Hope Theatre Company
Oldham Coliseum (studio)
From 20 April 2017 to 21 April 2017
Review by Martin Thomasson
A couple of years back, Rob Ward starred in and co-wrote an award-winning monologue (Away from Home)—the story of a closet gay Premiership footballer, told through the eyes of his male escort lover. His new project, Gypsy Queen, once more examines problems caused by homophobia, set against a sporting backdrop—this time professional boxing.
There is, however, no sense of an artist repeating himself. This double-hander speaks to us largely through the mouths of the athletes themselves.
Dane—the Pain—Samson (Ryan Clayton) is a young boxer with a bright future; a little full of himself, but why wouldn’t he be? Besides his talent, his dad, Vic (a retired hardman boxer) is not only his trainer, he owns the gym. One day, to keep the cocky young dane on his toes, Vic introduces "Gorgeous" George O’Connell, a young bare-knuckle fighter with an Irish background, who styles himself "The Gypsy King".
The two young men have an immediate playground rapport; sparring, verbally and physically with good-natured banter. Soon, Dane—whose homosexuality, hidden from the outside world, is no secret within the walls of the gym—has his hands inside George’s shorts. This is George’s first gay experience and, although he likes it, he still has a lot to learn; there’s a funny scene soon after, where Dane teaches George that being a gay man does not translate to a constant urge for sex. Sometimes, a kiss and a hug are what’s needed.
The pressures of a homophobic, macho culture weigh heavily on both men—while Dane is being hounded by a journalist who suspects the truth, George is threatened by a thuggish cousin to man up and "be an O’Connell".
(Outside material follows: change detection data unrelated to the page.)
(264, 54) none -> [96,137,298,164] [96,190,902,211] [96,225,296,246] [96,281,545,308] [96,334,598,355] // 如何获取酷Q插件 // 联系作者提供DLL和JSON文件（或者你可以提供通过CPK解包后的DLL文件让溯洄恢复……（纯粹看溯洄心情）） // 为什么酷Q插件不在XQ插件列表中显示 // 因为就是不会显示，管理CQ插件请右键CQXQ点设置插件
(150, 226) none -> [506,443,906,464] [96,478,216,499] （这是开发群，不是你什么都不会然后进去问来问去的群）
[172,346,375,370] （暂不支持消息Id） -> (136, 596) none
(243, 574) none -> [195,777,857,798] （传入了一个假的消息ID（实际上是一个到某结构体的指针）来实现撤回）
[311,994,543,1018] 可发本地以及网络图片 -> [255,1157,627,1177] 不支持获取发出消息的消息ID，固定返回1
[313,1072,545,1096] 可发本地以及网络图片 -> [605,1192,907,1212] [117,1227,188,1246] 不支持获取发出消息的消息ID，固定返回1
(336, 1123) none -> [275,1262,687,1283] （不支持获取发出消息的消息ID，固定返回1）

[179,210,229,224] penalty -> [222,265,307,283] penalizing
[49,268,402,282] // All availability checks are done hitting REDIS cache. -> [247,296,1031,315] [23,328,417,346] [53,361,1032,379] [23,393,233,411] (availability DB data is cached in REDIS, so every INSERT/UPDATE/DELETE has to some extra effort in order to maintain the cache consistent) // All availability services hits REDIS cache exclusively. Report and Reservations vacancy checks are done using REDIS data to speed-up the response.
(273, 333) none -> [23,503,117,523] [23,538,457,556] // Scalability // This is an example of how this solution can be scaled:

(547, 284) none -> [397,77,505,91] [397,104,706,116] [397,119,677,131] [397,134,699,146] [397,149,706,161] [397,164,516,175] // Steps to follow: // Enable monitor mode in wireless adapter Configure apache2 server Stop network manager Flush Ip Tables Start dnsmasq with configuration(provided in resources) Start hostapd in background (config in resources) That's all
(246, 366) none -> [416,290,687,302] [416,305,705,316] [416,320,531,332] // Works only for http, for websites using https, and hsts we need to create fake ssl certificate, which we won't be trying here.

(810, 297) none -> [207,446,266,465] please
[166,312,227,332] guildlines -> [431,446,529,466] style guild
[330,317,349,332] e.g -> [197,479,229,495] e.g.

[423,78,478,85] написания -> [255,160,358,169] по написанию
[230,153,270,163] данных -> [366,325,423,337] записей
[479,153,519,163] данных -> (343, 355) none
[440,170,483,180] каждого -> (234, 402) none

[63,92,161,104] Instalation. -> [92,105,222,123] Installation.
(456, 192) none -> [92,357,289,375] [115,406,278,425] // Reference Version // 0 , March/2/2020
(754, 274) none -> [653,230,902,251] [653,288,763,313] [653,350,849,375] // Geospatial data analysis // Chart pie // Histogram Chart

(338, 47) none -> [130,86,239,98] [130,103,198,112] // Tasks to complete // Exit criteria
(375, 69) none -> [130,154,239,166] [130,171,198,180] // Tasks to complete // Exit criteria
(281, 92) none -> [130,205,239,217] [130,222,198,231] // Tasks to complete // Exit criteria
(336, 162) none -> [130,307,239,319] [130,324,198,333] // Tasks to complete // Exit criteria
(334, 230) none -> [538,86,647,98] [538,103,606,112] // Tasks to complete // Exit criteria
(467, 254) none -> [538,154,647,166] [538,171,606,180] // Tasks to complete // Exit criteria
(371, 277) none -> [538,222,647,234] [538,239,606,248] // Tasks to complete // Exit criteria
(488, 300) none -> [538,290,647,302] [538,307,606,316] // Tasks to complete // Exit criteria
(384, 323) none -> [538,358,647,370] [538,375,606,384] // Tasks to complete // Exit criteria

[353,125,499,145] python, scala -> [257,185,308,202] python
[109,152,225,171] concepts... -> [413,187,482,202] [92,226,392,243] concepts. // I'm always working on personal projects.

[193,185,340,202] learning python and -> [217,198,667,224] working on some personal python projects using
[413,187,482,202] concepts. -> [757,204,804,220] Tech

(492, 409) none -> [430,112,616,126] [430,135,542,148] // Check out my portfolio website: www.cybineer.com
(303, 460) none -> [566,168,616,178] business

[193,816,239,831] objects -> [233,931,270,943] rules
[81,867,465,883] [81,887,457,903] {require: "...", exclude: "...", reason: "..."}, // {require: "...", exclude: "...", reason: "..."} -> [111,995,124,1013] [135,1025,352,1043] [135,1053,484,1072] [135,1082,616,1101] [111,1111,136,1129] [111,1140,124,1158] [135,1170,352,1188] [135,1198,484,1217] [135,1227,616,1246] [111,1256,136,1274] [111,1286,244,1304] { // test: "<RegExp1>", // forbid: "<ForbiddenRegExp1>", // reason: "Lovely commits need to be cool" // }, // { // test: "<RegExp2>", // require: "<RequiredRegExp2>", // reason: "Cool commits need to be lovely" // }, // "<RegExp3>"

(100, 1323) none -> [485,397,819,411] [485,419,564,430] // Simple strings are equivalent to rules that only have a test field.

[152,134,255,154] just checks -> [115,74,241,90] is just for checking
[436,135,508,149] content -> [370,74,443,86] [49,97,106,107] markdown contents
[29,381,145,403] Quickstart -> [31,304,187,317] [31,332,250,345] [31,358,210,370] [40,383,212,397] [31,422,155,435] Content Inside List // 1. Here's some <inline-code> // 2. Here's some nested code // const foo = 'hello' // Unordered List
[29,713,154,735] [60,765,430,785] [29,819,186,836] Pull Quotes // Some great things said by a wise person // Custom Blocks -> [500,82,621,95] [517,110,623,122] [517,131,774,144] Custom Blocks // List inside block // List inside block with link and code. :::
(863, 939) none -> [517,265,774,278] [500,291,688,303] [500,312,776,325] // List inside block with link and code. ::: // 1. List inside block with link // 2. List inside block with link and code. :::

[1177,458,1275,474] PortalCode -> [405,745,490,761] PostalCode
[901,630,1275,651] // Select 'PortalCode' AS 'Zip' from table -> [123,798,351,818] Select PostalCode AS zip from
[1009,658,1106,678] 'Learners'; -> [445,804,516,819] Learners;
A crisis comes when Dane goes to visit his former lover, Josh, who has been savagely beaten and abused by a homophobic gang. This is my favourite scene of the night. Ward delivers Josh’s camp persona with a comprehension and subtle truth that puts to shame other actors I have seen attempt the same task.
“We’re all friends of Dorothy,” the resilient Josh tells Dane, “but you’re the cowardly lion.” Dane knows this is an apt rebuke, for while he has physical courage in abundance, he has lacked the moral courage to come out.
A cleverly juxtaposed scene has Dane revealing the truth to the journalist (for the sake of those boxers and fans who might be going through the same thing), while George, under pressure from family and the lads at Vic’s gym, is publicly denouncing homosexuality as “an abomination”. (As the promotion material reminds us, similar statements have been made by high profile boxers such as Tyson Fury and Manny Paquiao—this is not a problem Ward has imagined).
Denounced by those who should have stood by him, homophobes now see it as open season on Dane. Cornered by a knife-wielding drunkard, his temper gets the better of him, with catastrophic results.
In a moving finale, George and Dane are reconciled, reminding us that this bond is more about love than sex. It is a good scene, but this catchweight love affair could bear the weight of a few more kilos of emotion.
The two actors rise to the challenge of multiple roles. Clayton makes an assured, robust Dane and revels in the fun of cross-dressing as George’s mum—religious Rose—and Ivy—the virgin with a pint in each hand—who's already designed the dress for her wedding to the unsuspecting George.
Once again, Rob Ward shows he is an actor deserving of a wider audience, not merely through the solid believability of troubled cheeky chappy George. The chasm between the brusque hard man Vic and the gentle yet sharp-tongued Josh (the moral centre of the play) gives ample evidence, for those who haven’t noted it before, of this actor’s versatility. (Oh, and for those who were wondering, there is no part of Rob Ward not on display in this production, if you get my meaning.)
Adam Zane's direction moves the piece along with pace and precision. Meriel Pym’s set is just the job for a small touring company—a bench and frame with coat hooks serves all purposes efficiently. Owen Rafferty’s sound and lighting support, without ever intruding.
For the squeamish, you need to be aware that the production features strong language, nudity and the dreaded "scenes of a sexual nature". I’m sure, dear reader, that you won’t let that deter you from seeing this fine piece with a message that remains, sadly, all too relevant.